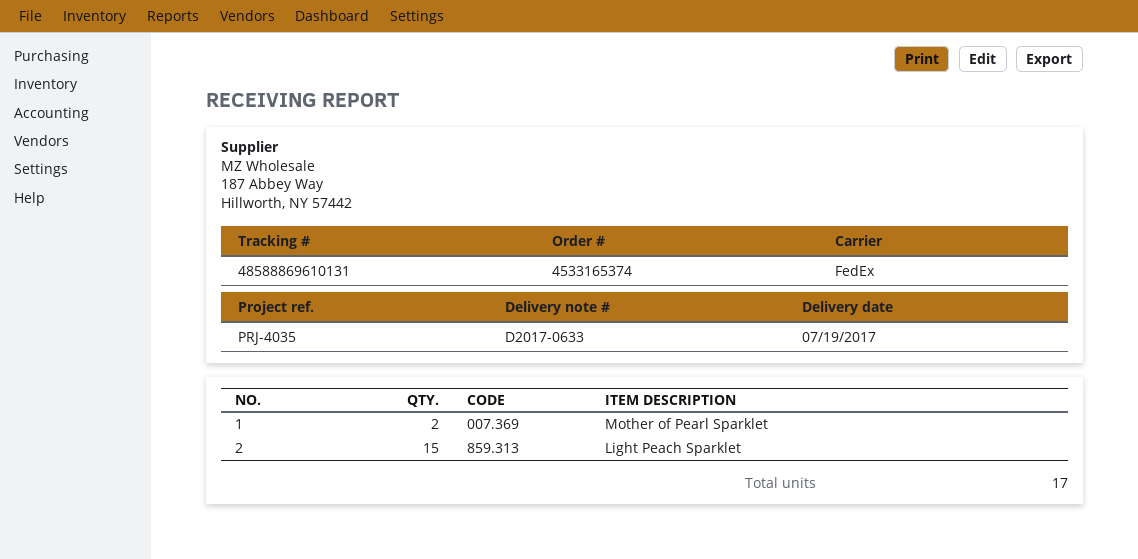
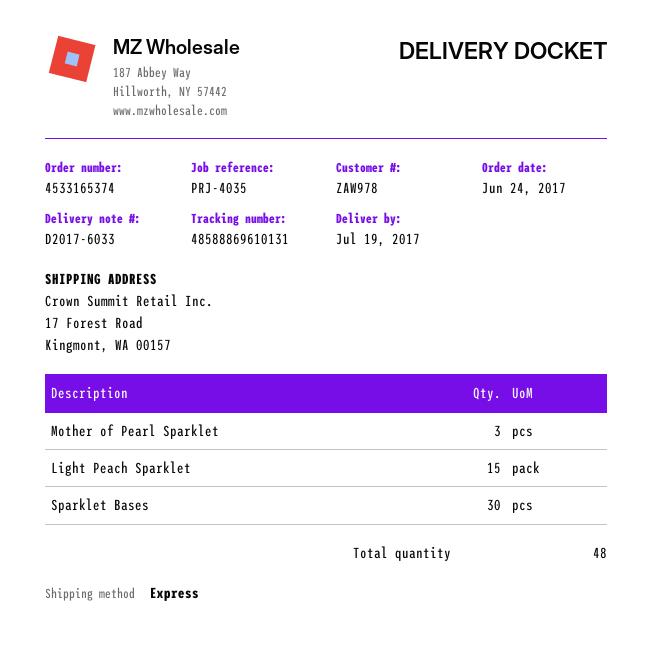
delivery note number: D2017-0633 -> D2017-6033
shipping method: FedEx -> express
Mother of Pearl Sparklet: 2 -> 3
Sparklet Bases: none -> 30
total quantity: 17 -> 48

▬▬▬▬▬▬

Your answer must be the full listing, word for word, minus any images.

delivery note number: D2017-0633 -> D2017-6033
shipping method: FedEx -> express
Mother of Pearl Sparklet: 2 -> 3
Sparklet Bases: none -> 30
total quantity: 17 -> 48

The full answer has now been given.